Обсуждение: Postgres Architecture
Hi all!
I'm a DevOps Manager/Engineer by trade (though the place I work is not, unfortunately, using Postgres). I've been thinking quite a bit about what our ideal architecture at work will look like and what scaling looks like, both for work and for home projects (where I *am* looking at using Postgres :) ).
Tonight, (unrelated to work) I took the time to draw up a diagram of an architecture that I think would help Postgres move one step towards both more scalability, and better ease of use.
Since I'm not so hot at drawing ASCII art diagrams, I thought maybe the way to go would be to drop it into a Google Presentation and make that public.
It's a couple of diagrams (existing and proposed architecture), and a list of what I think the advantages and disadvantages are.
https://docs.google.com/presentation/d/1ew31STf8qC2keded5GfQiSUwb3fukmO0PFnZw12yAs8/edit?usp=sharing
To keep it short, the proposal is that the stages from Parse through Plan be done in a separate process (and potentially on a separate server) from the Execute stage.
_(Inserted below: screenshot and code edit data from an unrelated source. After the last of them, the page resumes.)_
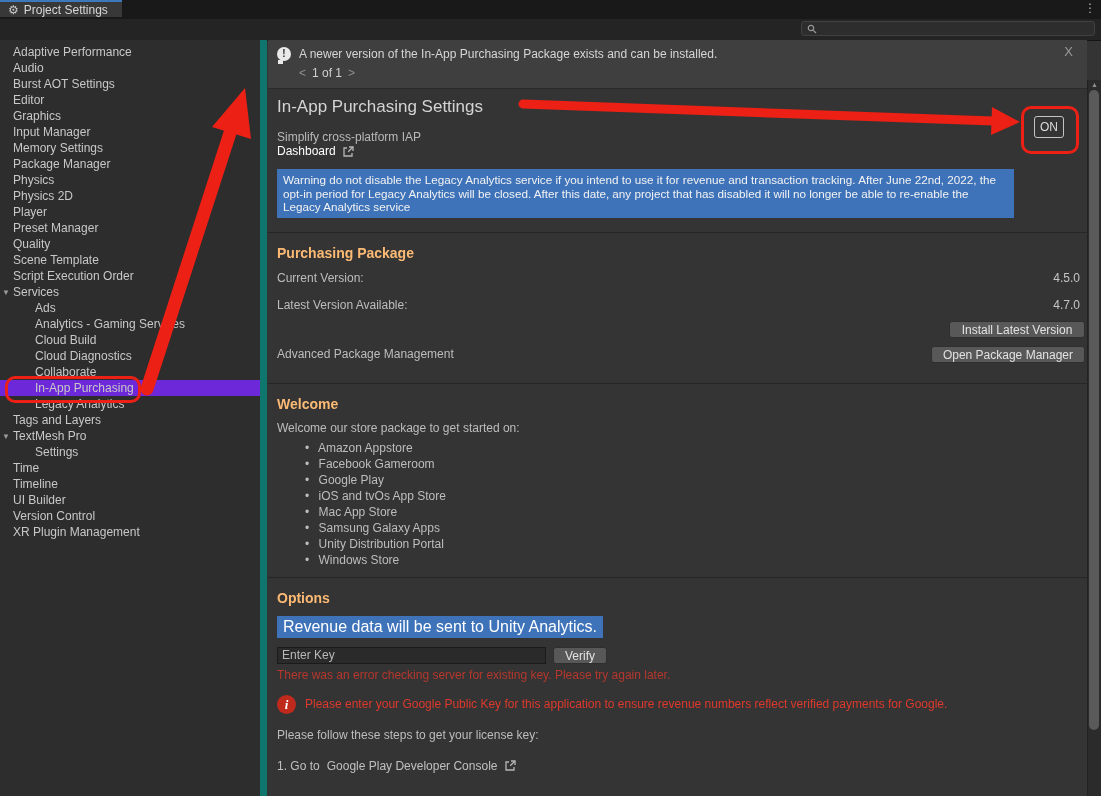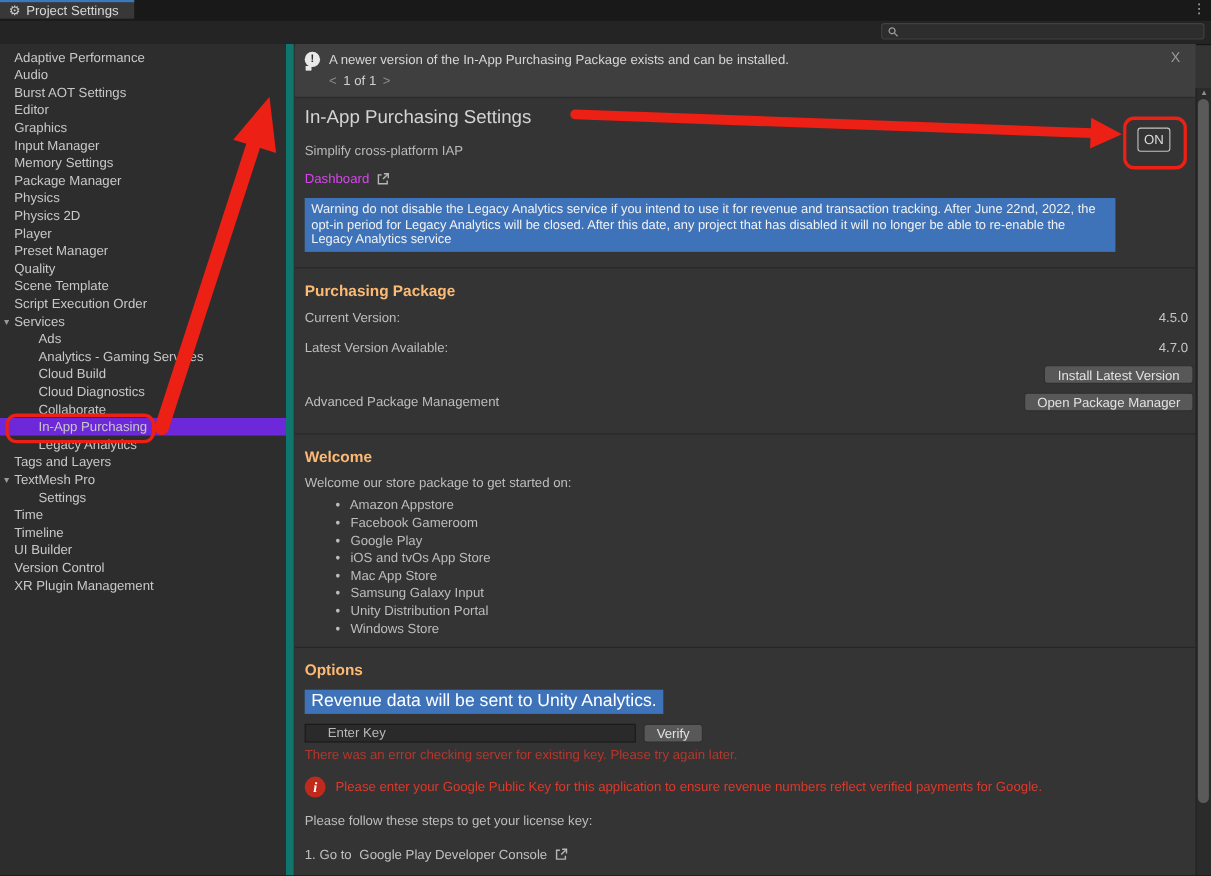--- a/index.html
+++ b/index.html
@@ -45,41 +45,41 @@
           border-style:solid;border-width:4px 0 0 5px;border-color:transparent transparent transparent #e9e9e9;
           border-top-color:#e9e9e9;}
   .notif-pager{padding:5px 0 0 31px;font-size:12px;color:#d0d0d0;display:flex;gap:6px;}
   .pager-arrow{color:#8f8f8f;cursor:pointer;}
   .notif-close{position:absolute;right:14px;top:4px;color:#9a9a9a;font-size:13px;cursor:pointer;}
 
   
   .main{padding-left:9px;color:#bdbdbd;font-size:12px;}
   .page-title{margin-top:8px;font-size:17px;color:#d4d4d4;}
   .subtitle{margin-top:13px;color:#b9b9b9;}
-  .dashboard{margin-top:11px;color:#d946ef;display:flex;align-items:center;gap:6px;cursor:pointer;}
+  .dashboard{color:#ffffff;display:flex;align-items:center;gap:6px;cursor:pointer;}
   .warnbox{margin-top:11px;width:737px;box-sizing:border-box;background:#3e73ba;color:#f2f2f2;
            padding:4px 6px;line-height:13.5px;font-size:11.7px;}
   .divider{height:1px;background:#262626;margin-left:-9px;}
   .d1{margin-top:14px;} .d2{margin-top:20px;} .d3{margin-top:9px;}
   .section-h{margin-top:12px;font-size:14px;font-weight:bold;color:#fdba74;}
   .kvrow{display:flex;margin-top:10px;padding-right:7px;}
   .kvrow .k{flex:1;} .kvrow .v{text-align:right;color:#c6c6c6;}
   .btnrow{display:flex;justify-content:flex-end;padding-right:2px;margin-top:9px;align-items:center;}
   .btnrow .k{flex:1;}
   .btn{background:#585858;border:1px solid #2f2f2f;border-radius:3px;color:#e2e2e2;font-size:12px;
        height:17px;line-height:16px;padding:0 11px;cursor:pointer;font-family:"Liberation Sans",sans-serif;}
   .wide-btn{min-width:136px;text-align:center;margin-left:40px;}
   .intro{margin-top:9px;}
   .stores{margin-top:5px;margin-left:28px;}
   .store-item{height:16px;line-height:16px;}
   .bullet{margin-right:6px;}
   .bluenote{display:inline-block;margin-top:10px;background:#3e73ba;color:#fff;padding:2px 6px;font-size:16px;}
   .keyrow{margin-top:9px;display:flex;align-items:center;gap:7px;}
   .keyrow input{width:259px;height:15px;background:#2a2a2a;border:1px solid #1b1b1b;color:#cfcfcf;
-                font-size:12px;padding:0 20px;font-family:"Liberation Sans",sans-serif;outline:none;}
+                font-size:12px;padding:0 4px;font-family:"Liberation Sans",sans-serif;outline:none;}
   .keyrow input::placeholder{color:#b9b9b9;opacity:1;}
   .error-line{margin-top:4px;color:#b5372d;}
   .googlerow{margin-top:13px;display:flex;align-items:flex-start;gap:9px;}
   .info-icon{width:19px;height:19px;border-radius:50%;background:#bf2a1d;color:#fff;flex:0 0 auto;
              text-align:center;line-height:19px;font-weight:bold;font-size:13px;
              font-family:"Liberation Serif",serif;font-style:italic;}
   .googletext{color:#dd392c;padding-top:2px;}
   .steps-intro{margin-top:14px;}
   .steprow{margin-top:17px;display:flex;align-items:center;gap:7px;color:#c0c0c0;}
 
@@ -358,21 +358,21 @@
               <span>iOS and tvOs App Store</span>
             </div>
 
             <div class="store-item">
               <span class="bullet">•</span>
               <span>Mac App Store</span>
             </div>
 
             <div class="store-item">
               <span class="bullet">•</span>
-              <span>Samsung Galaxy Input</span>
+              <span>Samsung Galaxy Apps</span>
             </div>
 
             <div class="store-item">
               <span class="bullet">•</span>
               <span>Unity Distribution Portal</span>
             </div>
 
             <div class="store-item">
               <span class="bullet">•</span>
               <span>Windows Store</span>

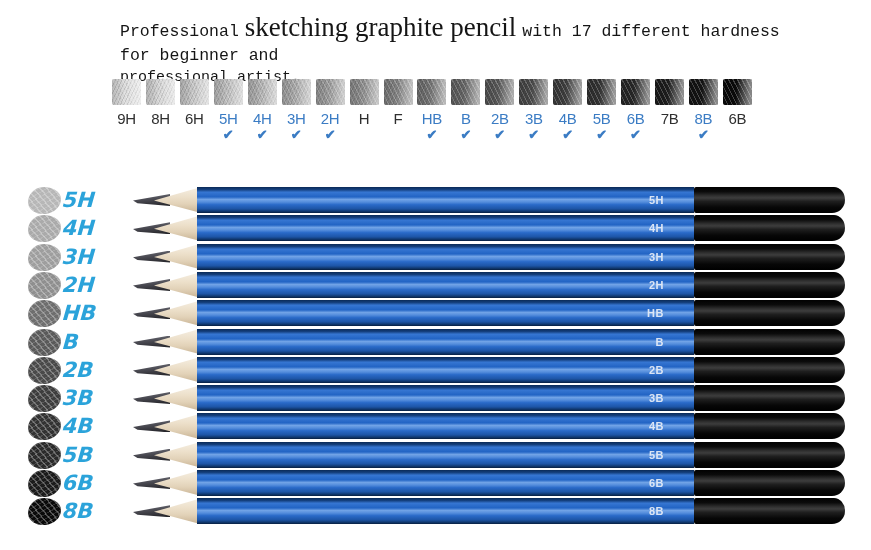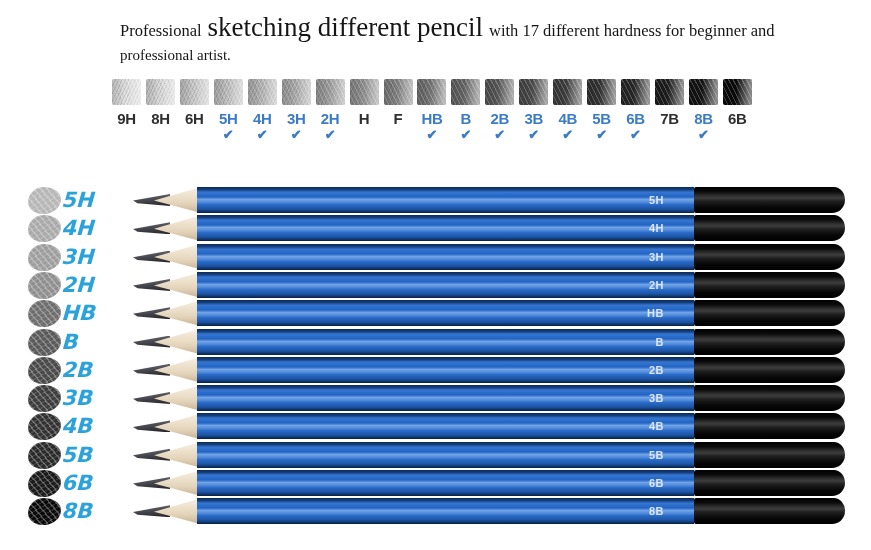--- a/index.html
+++ b/index.html
@@ -2,34 +2,34 @@
 <html style="--accent_blue: #3b7cc4; --handwriting_blue: #2ba3da; --pencil_body_blue: #2166c4; --pencil_end_black: #0d0d0d; --wood: #e9dfcd; --print_label_white: #e8eef8;"><head>
 <meta charset="utf-8">
 <style>
   html,body{margin:0;padding:0;}
   body{width:871px;height:550px;position:relative;background:#ffffff;overflow:hidden;
        font-family:"Liberation Sans",sans-serif;}
 
   
   .title{position:absolute;left:120px;top:10px;width:680px;
          font-family:"Liberation Serif",serif;color:#151515;line-height:1.3;}
-  .title .small{font-size:16.5px;}
+  .title .small{font-size:16.5px;font-family:Liberation Mono, monospace;}
   .title .big{font-size:27px;margin:0 6px;}
   .title .line2{font-size:15px;margin-top:1px;}
 
   
   .scale{position:absolute;left:111px;top:79px;width:642px;display:flex;justify-content:space-between;}
   .scale-item{width:31px;display:flex;flex-direction:column;align-items:center;}
   .swatch{width:29px;height:26px;border-radius:2px;position:relative;overflow:hidden;}
   .swatch::before{content:"";position:absolute;inset:0;
      background:repeating-linear-gradient(63deg, rgba(255,255,255,.25) 0 1px, rgba(0,0,0,0) 1px 4px),
                 repeating-linear-gradient(115deg, rgba(0,0,0,.12) 0 1px, rgba(0,0,0,0) 1px 3px);}
   .swatch::after{content:"";position:absolute;inset:0;
      background:linear-gradient(93deg, rgba(0,0,0,.18), rgba(255,255,255,0) 45%, rgba(255,255,255,.5) 92%);}
-  .scale-label{font-weight:bold;font-size:15px;color:#2f2f2f;margin-top:5px;letter-spacing:-.3px;}
+  .scale-label{font-weight:normal;font-size:15px;color:#2f2f2f;margin-top:5px;letter-spacing:-.3px;}
   .scale-item[data-checked="true"] .scale-label{color:var(--accent_blue);}
   .check{font-size:13px;line-height:13px;margin-top:1px;color:var(--accent_blue);font-weight:bold;}
   .scale-item[data-checked="false"] .check{visibility:hidden;}
 
   
   .pencil-row{position:absolute;left:0;width:871px;height:28px;top:calc(186px + var(--i) * 28.3px);}
   .blob{position:absolute;left:28px;top:1px;width:33px;height:27px;
         border-radius:46% 54% 52% 48% / 55% 47% 53% 45%;transform:rotate(-5deg);
         position:absolute;overflow:hidden;}
   .blob::after{content:"";position:absolute;inset:0;
@@ -53,21 +53,21 @@
         border-radius:2px 11px 13px 2px / 2px 50% 50% 2px;
         background:linear-gradient(180deg,#010101 0%,#0b0b0b 18%,#303030 34%,#3d3d3d 42%,
                    #1f1f1f 55%,#070707 78%,#000 100%);}
   .print{position:absolute;right:30px;top:50%;transform:translateY(-50%);
          font-weight:bold;font-size:11px;color:#e8eef8;letter-spacing:.5px;opacity:.92;}
 </style>
 </head>
 <body>
 
 <div class="title">
-  <span class="small">Professional</span><span class="big">sketching different pencil</span><span class="small">with 17 different hardness for beginner and</span>
+  <span class="small">Professional</span><span class="big">sketching graphite pencil</span><span class="small">with 17 different hardness for beginner and</span>
   <div class="line2 small">professional artist.</div>
 </div>
 
 <div class="scale">
   <div class="scale-item" data-checked="false">
       <div class="swatch" style="background-color: rgb(220, 220, 220);"></div>
       <div class="scale-label">9H</div>
       <div class="check">✔</div>
     </div>
   <div class="scale-item" data-checked="false">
The idea is:
- The Parse/Plan servers don't care whether they're read or write
- The Parse/Plan know which Execute server is the writer (and which the readers), and forward to the correct server for execution
I even wonder if this might not mean that the Parse/Plan servers can be deployed as K8s containers, with the Execute server being the external non-k8s server.
Note that in this e-mail, I've referred to:
- The Parse/Plan server (which my diagram calls the Postgres SQL server)
- The Execute server (which my diagram calls the Storage server)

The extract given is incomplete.